John DutSVV 1:43  En hij leidde hem tot Jezus. En Jezus, hem aanziende, zeide: Gij zijt Simon, de zoon van Jonas; gij zult genaamd worden Cefas, hetwelk overgezet wordt Petrus.
John DutSVV 1:44  Des anderen daags wilde Jezus heengaan naar Galilea, en vond Filippus, en zeide tot hem: Volg Mij.
John DutSVV 1:45  Filippus nu was van Bethsaida, uit de stad van Andreas en Petrus.
John DutSVV 1:46  Filippus vond Nathanael en zeide tot hem: Wij hebben Dien gevonden, van Welken Mozes in de wet geschreven heeft, en de profeten, namelijk Jezus, den zoon van Jozef, van Nazareth.

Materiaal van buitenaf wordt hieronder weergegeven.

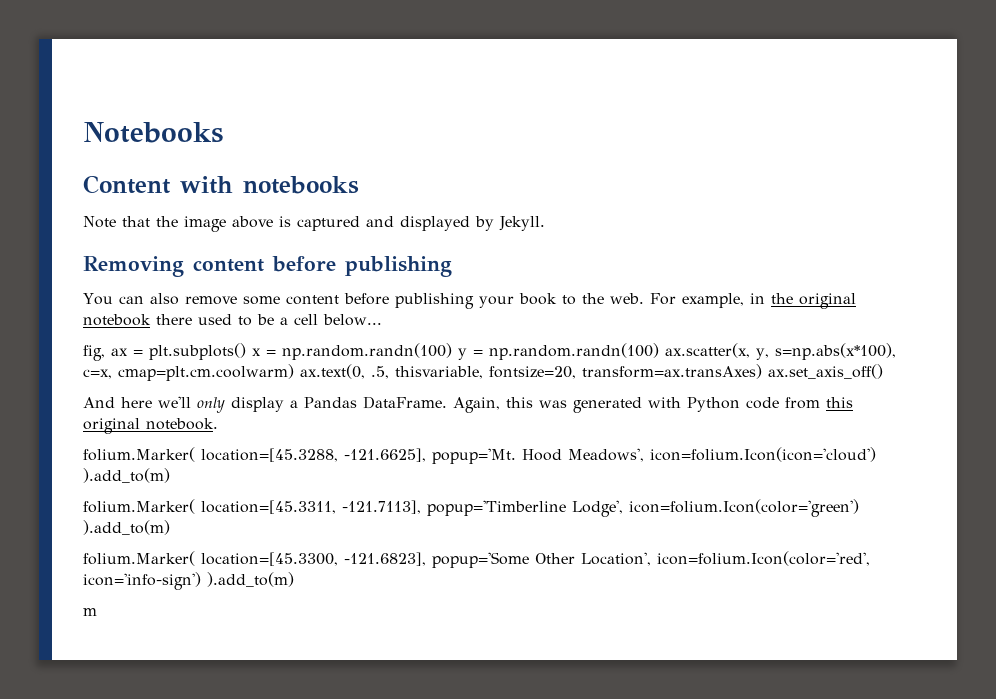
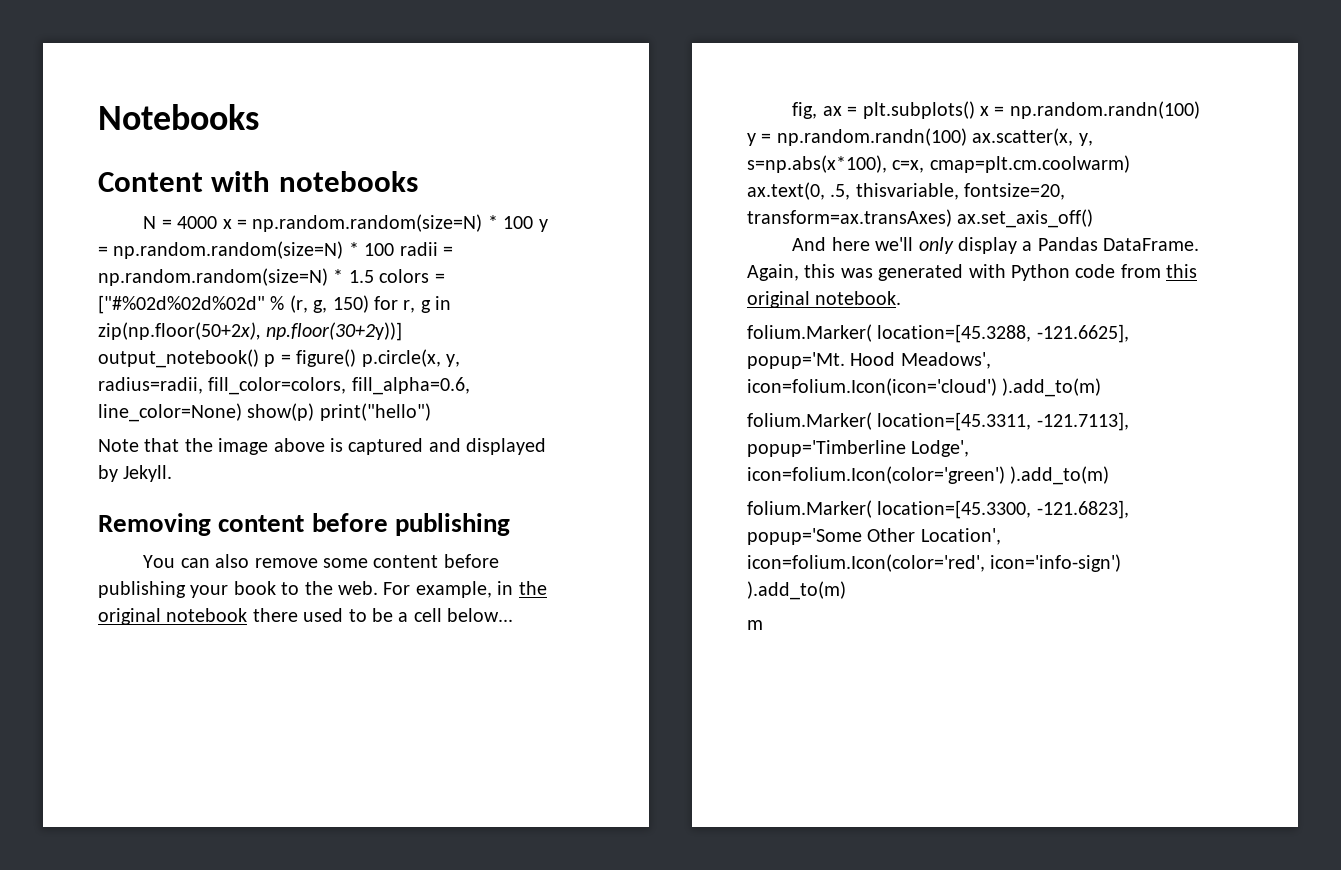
(359, 185) none -> [143,214,548,232] [98,241,453,259] [98,268,445,286] [98,295,452,314] [98,322,403,341] [98,349,460,368] [98,377,470,395] [98,403,431,422] // N = 4000 x = np.random.random(size=N) * 100 y = np.random.random(size=N) * 100 radii = np.random.random(size=N) * 1.5 colors = ["#%02d%02d%02d" % (r, g, 150) for r, g in zip(np.floor(50+2x), np.floor(30+2y))] output_notebook() p = figure() p.circle(x, y, radius=radii, fill_color=colors, fill_alpha=0.6, line_color=None) show(p) print("hello")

John DutSVV 1:47  En Nathanael zeide tot hem: Kan uit Nazareth iets goeds zijn? Filippus zeide tot hem: Kom en zie.
John DutSVV 1:48  Jezus zag Nathanael tot Zich komen, en zeide tot hem: Zie, waarlijk een Israeliet, in welken geen bedrog is.
John DutSVV 1:49  Nathanael zeide tot Hem: Van waar kent Gij mij? Jezus antwoordde en zeide tot hem: Eer u Filippus riep, daar gij onder den vijgeboom waart, zag Ik u.
John DutSVV 1:50  Nathanael antwoordde en zeide tot Hem: Rabbi! Gij zijt de Zone Gods, Gij zijt de Koning Israels.
John DutSVV 1:51  Jezus antwoordde en zeide tot hem: Omdat Ik u gezegd heb: Ik zag u onder de vijgeboom, zo gelooft gij; gij zult grotere dingen zien dan deze. En Hij zeide tot hem: Voorwaar, voorwaar zeg Ik ulieden: Van nu aan zult gij den hemel zien geopend, en de engelen Gods opklimmende en nederdalende op den Zoon des mensen.